Fog and mist near the top of Boreas Mountain
Adventure Short Story

Boreas Mountain in the Mist

THE RIVER RUSHES SO swiftly that it sends up a shimmering emerald mist which hangs above the angry surface like a diaphanous blanket. The entire river corridor—bounded by verdant, moisture-laden flora—is enshrouded like this and snakes off into darkness alongside the highway. Boreas Mountain calls to me.

I am standing along the banks of the North Fork of the South Platte river outside Bailey, Colorado. The summer monsoon had been in full swing for two weeks and the river’s impressive surge is ample evidence of the amount of water coursing down out of the high country. I had eaten dinner with the family, kissed everyone goodbye and jumped in the truck. My gear, carefully packed and evaluated, was already in the back. I drove out U.S. Highway 285 through the South Platte valley and climbed up toward Kenosha Pass. The plan was to climb Boreas Mountain, a 13er in the Front Range, standing at 13,083’. This is considered an “official” peak as it just barely meets the three hundred-foot rule. Meaning, it rises three hundred feet or more from the low point (or saddle) with its nearest peak. In Colorado, a state obsessed with peak bagging, official vs. unofficial is a big deal. I wasn’t too concerned with all that, but that is not to say I didn’t have an online profile with 14ers.com.

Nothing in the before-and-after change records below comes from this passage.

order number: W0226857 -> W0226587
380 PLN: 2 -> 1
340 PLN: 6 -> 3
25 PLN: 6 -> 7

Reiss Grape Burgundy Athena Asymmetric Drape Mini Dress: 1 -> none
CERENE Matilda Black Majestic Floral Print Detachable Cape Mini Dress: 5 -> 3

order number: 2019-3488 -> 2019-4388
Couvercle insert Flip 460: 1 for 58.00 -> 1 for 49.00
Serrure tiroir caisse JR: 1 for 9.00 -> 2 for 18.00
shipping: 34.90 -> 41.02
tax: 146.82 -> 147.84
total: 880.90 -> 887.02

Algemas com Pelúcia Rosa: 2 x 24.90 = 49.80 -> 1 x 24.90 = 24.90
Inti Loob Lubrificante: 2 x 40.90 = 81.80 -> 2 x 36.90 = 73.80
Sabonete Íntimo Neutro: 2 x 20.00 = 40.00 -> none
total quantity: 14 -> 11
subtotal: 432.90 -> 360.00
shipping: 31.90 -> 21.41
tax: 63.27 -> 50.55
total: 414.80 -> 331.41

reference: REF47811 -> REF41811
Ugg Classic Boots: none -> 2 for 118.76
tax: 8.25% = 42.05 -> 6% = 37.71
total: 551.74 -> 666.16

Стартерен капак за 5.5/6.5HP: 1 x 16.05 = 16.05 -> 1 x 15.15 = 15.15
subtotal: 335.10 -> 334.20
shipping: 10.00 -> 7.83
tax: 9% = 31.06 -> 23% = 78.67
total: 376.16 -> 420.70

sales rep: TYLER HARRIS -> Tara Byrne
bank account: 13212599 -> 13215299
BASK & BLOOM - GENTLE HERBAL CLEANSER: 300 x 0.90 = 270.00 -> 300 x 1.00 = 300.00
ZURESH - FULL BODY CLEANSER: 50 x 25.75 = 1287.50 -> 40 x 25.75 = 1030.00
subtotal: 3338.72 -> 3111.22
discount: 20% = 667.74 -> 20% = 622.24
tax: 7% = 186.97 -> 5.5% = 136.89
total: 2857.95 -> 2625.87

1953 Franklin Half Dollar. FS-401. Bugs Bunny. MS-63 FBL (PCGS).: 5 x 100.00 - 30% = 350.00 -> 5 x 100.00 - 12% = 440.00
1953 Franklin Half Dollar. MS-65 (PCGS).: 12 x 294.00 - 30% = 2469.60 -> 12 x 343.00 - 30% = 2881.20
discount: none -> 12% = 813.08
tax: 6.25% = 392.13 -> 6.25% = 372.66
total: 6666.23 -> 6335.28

At the start of any adventure, even a mini one like this, there is an odd mixture of emotions and nerves. I would, from door to door, only spend fifteen hours away from home. Because this was going to be an overnight adventure it decisively changed everything. Leaving in the morning is natural. It follows the circadian rhythms that our bodies are used to. Get up and get going! But leaving at night, well, that is a different animal. It’s unnatural. As such, an evening departure is suffused with anxious second guessing. Especially when it’s stormy. Do I still want to go? you question yourself. It’s getting late. Maybe I’ll just go in the morning? Especially as your family settles onto the couch to watch a movie or begin the usual comfortable evening routine.

So as I stand along the normally placid now raging river in the late evening as sporadic traffic zings by on the highway, I am hesitant. I am always energized to get going on an overnight trip, but also torn with guilt as I leave my family. I am nervous about the trip going off without a hitch, and I am ecstatic to get back on the trail and into the outdoors. My mind races with all the logistics. It is also at ease as I am finally underway. In short, it is all an emotional potluck. 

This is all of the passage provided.